EXTRACTED DATA »
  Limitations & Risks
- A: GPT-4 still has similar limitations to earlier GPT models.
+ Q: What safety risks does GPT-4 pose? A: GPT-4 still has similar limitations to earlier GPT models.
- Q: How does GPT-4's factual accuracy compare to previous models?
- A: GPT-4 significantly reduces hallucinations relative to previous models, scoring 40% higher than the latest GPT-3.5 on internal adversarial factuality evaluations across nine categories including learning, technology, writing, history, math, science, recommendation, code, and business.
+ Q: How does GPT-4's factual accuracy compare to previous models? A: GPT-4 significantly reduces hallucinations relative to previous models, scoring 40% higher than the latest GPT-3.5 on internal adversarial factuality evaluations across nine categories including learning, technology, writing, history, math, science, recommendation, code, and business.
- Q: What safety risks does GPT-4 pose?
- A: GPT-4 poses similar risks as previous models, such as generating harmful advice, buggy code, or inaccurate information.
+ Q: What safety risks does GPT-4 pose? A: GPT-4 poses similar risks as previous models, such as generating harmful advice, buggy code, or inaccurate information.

--

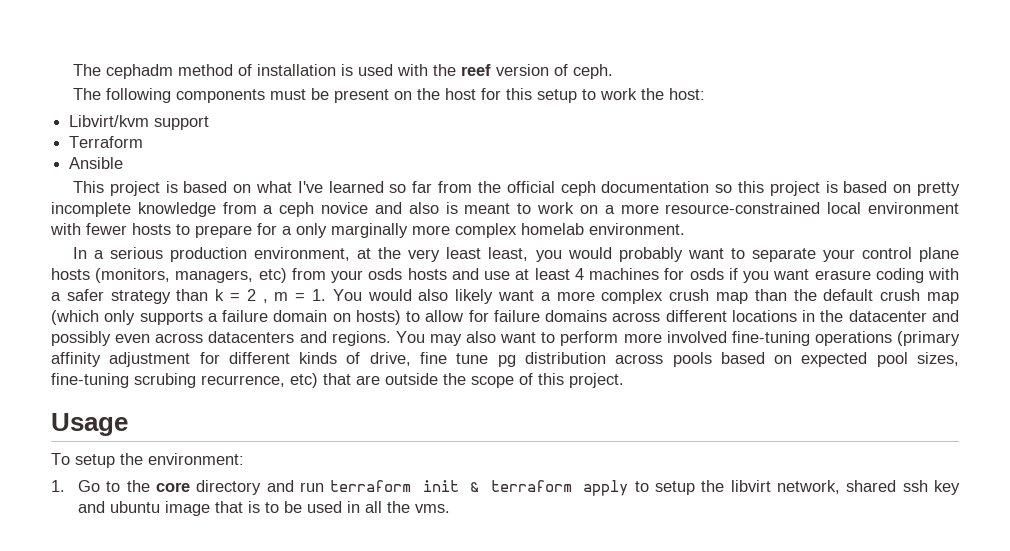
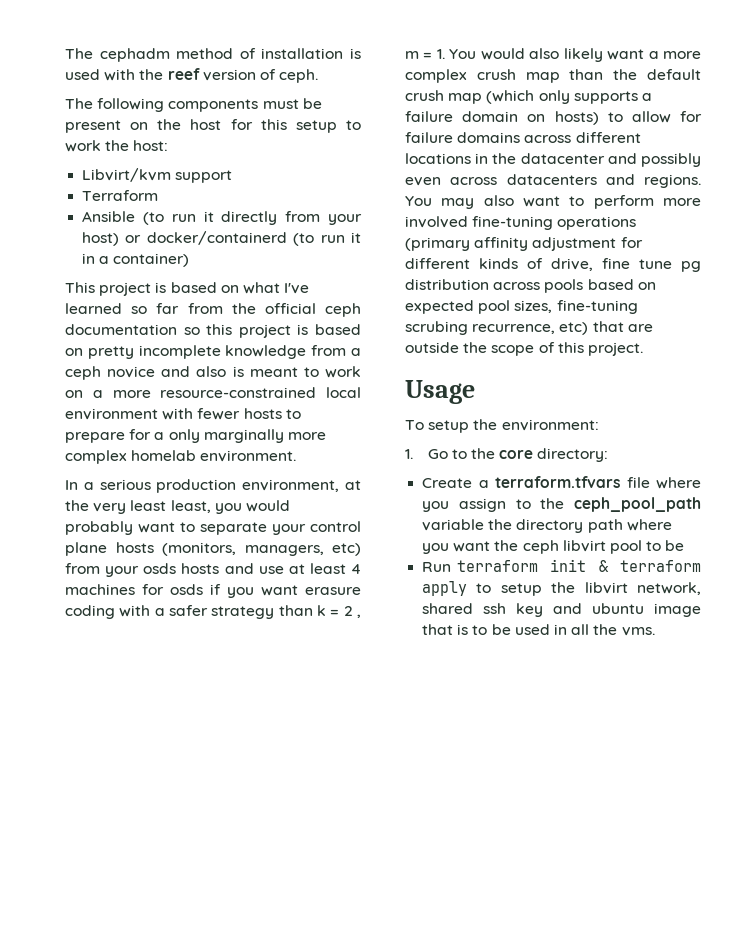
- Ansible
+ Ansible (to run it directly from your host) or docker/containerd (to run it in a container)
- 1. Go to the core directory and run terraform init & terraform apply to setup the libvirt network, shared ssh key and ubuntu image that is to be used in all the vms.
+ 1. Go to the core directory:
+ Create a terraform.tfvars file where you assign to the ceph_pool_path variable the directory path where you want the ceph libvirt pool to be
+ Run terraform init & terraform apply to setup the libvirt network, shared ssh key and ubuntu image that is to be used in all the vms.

---

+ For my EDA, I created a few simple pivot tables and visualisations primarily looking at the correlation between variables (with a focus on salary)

EXERCISE DIRECTIONS » From the entries above, give again exactly the lines running from the line with "- A: GPT-4 poses" to the line with "pose? A: GPT-4 poses"; include both of those lines.

RESULT OF THIS EXERCISE »
- A: GPT-4 poses similar risks as previous models, such as generating harmful advice, buggy code, or inaccurate information.
+ Q: What safety risks does GPT-4 pose? A: GPT-4 poses similar risks as previous models, such as generating harmful advice, buggy code, or inaccurate information.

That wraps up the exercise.